§ TO DO
Give the entries again, exactly as they stand.

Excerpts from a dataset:

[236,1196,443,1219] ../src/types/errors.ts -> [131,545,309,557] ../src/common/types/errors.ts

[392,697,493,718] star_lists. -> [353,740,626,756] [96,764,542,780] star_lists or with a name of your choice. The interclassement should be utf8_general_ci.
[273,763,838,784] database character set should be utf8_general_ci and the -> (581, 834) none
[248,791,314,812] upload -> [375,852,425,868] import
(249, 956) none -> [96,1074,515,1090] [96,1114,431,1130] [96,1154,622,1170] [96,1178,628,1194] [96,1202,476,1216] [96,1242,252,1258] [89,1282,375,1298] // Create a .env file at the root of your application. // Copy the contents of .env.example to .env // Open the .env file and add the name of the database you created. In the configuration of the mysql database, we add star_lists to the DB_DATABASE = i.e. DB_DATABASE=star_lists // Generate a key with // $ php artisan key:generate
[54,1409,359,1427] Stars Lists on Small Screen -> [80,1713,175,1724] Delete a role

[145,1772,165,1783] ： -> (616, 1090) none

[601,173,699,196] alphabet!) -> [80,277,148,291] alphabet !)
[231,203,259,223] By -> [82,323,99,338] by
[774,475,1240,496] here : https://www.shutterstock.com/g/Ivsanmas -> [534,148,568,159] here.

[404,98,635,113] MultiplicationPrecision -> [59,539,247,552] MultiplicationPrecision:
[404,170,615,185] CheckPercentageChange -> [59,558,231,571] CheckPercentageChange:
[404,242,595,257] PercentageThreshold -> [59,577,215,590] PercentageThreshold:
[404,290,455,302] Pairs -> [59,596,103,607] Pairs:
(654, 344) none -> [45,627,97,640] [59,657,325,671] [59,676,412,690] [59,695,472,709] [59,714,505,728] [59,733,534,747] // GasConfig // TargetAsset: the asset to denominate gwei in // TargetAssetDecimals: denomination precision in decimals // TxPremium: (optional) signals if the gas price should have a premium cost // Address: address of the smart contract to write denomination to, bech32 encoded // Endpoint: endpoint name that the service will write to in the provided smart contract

§ WRITTEN ANSWER
[236,1196,443,1219] ../src/types/errors.ts -> [131,545,309,557] ../src/common/types/errors.ts

[392,697,493,718] star_lists. -> [353,740,626,756] [96,764,542,780] star_lists or with a name of your choice. The interclassement should be utf8_general_ci.
[273,763,838,784] database character set should be utf8_general_ci and the -> (581, 834) none
[248,791,314,812] upload -> [375,852,425,868] import
(249, 956) none -> [96,1074,515,1090] [96,1114,431,1130] [96,1154,622,1170] [96,1178,628,1194] [96,1202,476,1216] [96,1242,252,1258] [89,1282,375,1298] // Create a .env file at the root of your application. // Copy the contents of .env.example to .env // Open the .env file and add the name of the database you created. In the configuration of the mysql database, we add star_lists to the DB_DATABASE = i.e. DB_DATABASE=star_lists // Generate a key with // $ php artisan key:generate
[54,1409,359,1427] Stars Lists on Small Screen -> [80,1713,175,1724] Delete a role

[145,1772,165,1783] ： -> (616, 1090) none

[601,173,699,196] alphabet!) -> [80,277,148,291] alphabet !)
[231,203,259,223] By -> [82,323,99,338] by
[774,475,1240,496] here : https://www.shutterstock.com/g/Ivsanmas -> [534,148,568,159] here.

[404,98,635,113] MultiplicationPrecision -> [59,539,247,552] MultiplicationPrecision:
[404,170,615,185] CheckPercentageChange -> [59,558,231,571] CheckPercentageChange:
[404,242,595,257] PercentageThreshold -> [59,577,215,590] PercentageThreshold:
[404,290,455,302] Pairs -> [59,596,103,607] Pairs:
(654, 344) none -> [45,627,97,640] [59,657,325,671] [59,676,412,690] [59,695,472,709] [59,714,505,728] [59,733,534,747] // GasConfig // TargetAsset: the asset to denominate gwei in // TargetAssetDecimals: denomination precision in decimals // TxPremium: (optional) signals if the gas price should have a premium cost // Address: address of the smart contract to write denomination to, bech32 encoded // Endpoint: endpoint name that the service will write to in the provided smart contract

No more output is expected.